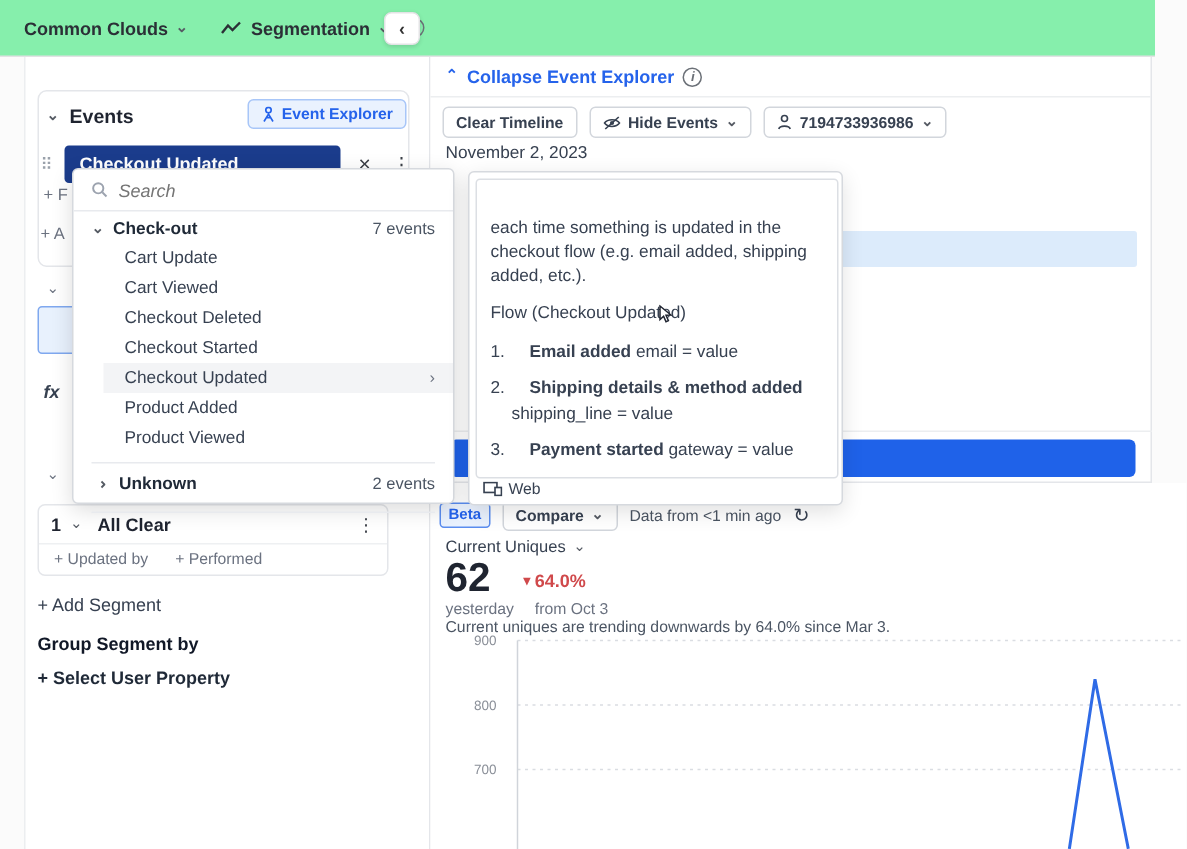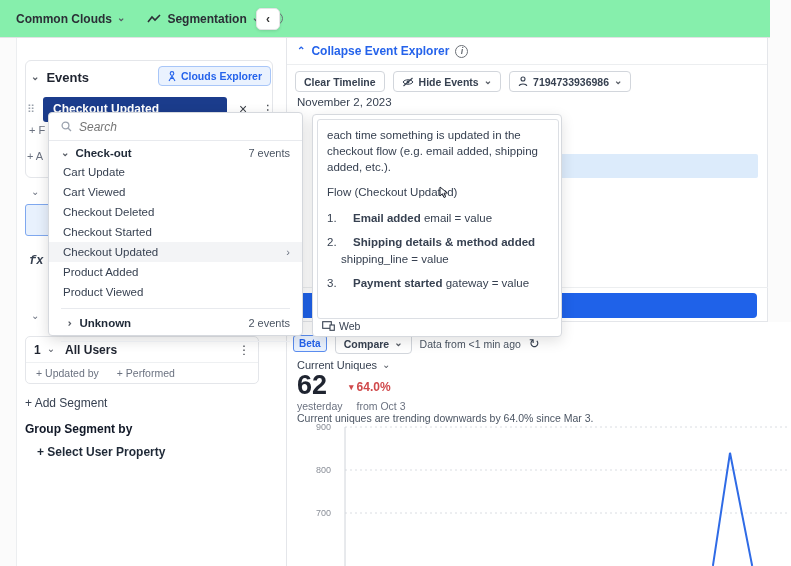"Clouds Explorer" span { text: Clouds -> Event }
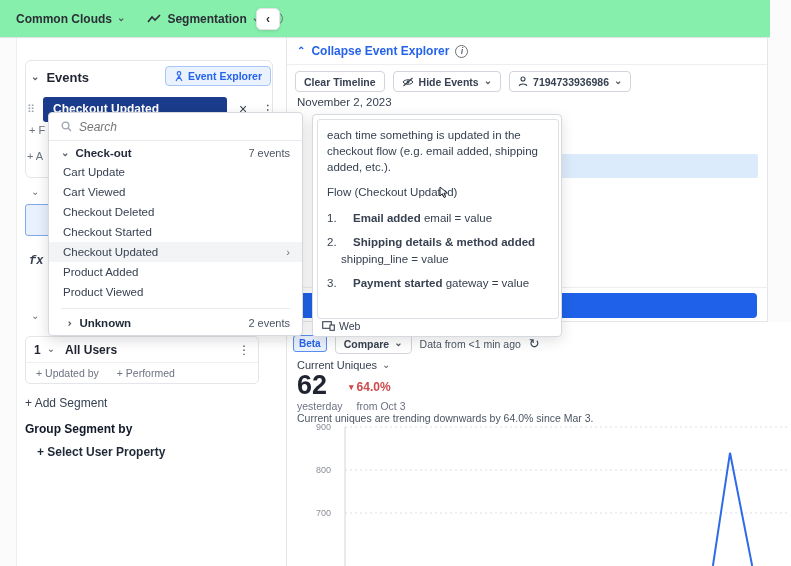"each time something is updated" .tt-inner { padding: 7px 9px -> 24px 9px }
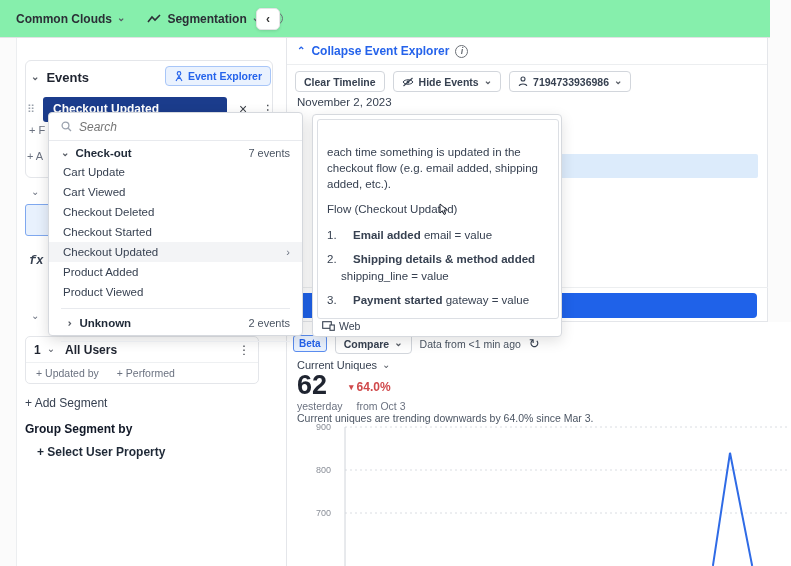"Cart Update" .dd-item { margin-left: none -> 20px }
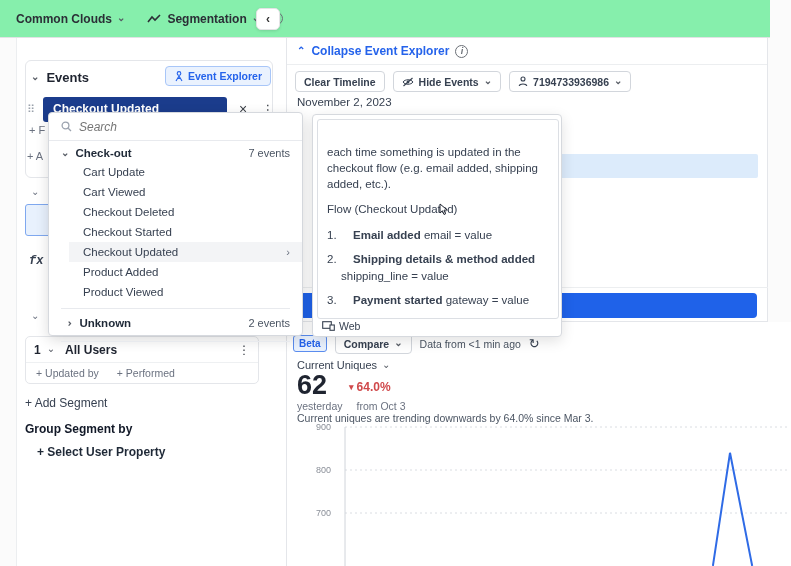"fx" .fx { font-family: Liberation Mono, monospace -> none }
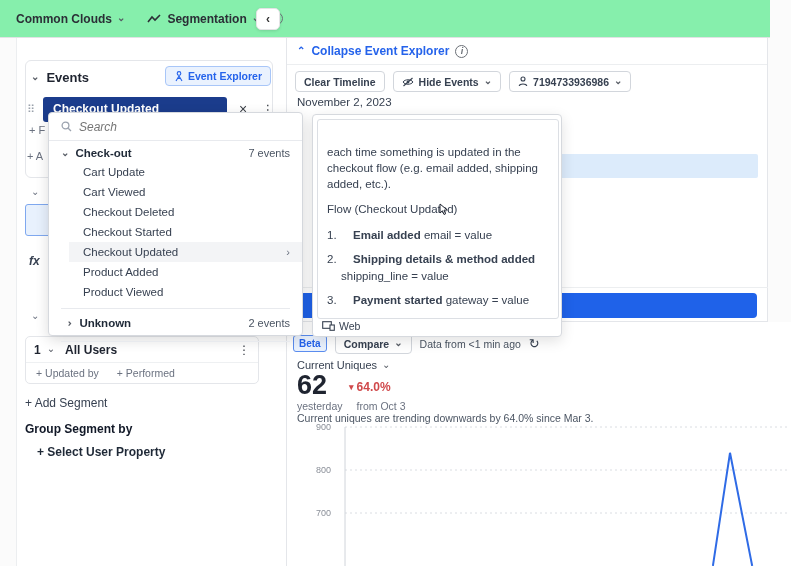"All Users" span.seg-name { text: Users -> Clear }
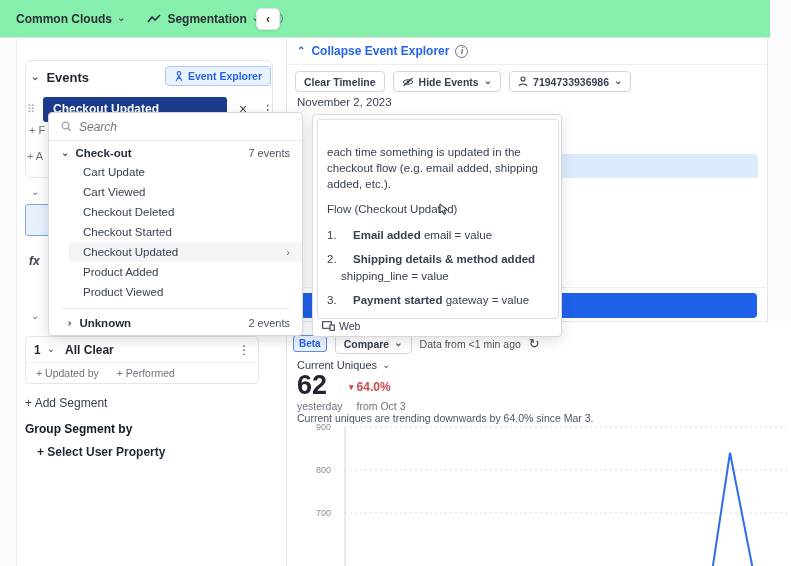"+ Select User Property" span.bold-line { left: 20px -> 8px }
================================
Drop every picture and repeat the rest of the entries exactly.

## [Finished exercise]
"Clouds Explorer" span { text: Clouds -> Event }
"each time something is updated" .tt-inner { padding: 7px 9px -> 24px 9px }
"Cart Update" .dd-item { margin-left: none -> 20px }
"fx" .fx { font-family: Liberation Mono, monospace -> none }
"All Users" span.seg-name { text: Users -> Clear }
"+ Select User Property" span.bold-line { left: 20px -> 8px }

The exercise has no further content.